(Excerpts from a dataset)
[Start of section]
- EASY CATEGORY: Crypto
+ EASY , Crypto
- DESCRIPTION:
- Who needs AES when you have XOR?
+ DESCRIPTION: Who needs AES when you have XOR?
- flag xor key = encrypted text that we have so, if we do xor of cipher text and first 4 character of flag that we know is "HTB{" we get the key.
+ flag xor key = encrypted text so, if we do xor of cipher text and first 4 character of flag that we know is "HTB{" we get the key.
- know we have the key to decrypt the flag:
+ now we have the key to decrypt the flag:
[End of section]
What to work on: All of the records should be transcribed exactly, with nothing left out.

Written solution:
- EASY CATEGORY: Crypto
+ EASY , Crypto
- DESCRIPTION:
- Who needs AES when you have XOR?
+ DESCRIPTION: Who needs AES when you have XOR?
- flag xor key = encrypted text that we have so, if we do xor of cipher text and first 4 character of flag that we know is "HTB{" we get the key.
+ flag xor key = encrypted text so, if we do xor of cipher text and first 4 character of flag that we know is "HTB{" we get the key.
- know we have the key to decrypt the flag:
+ now we have the key to decrypt the flag:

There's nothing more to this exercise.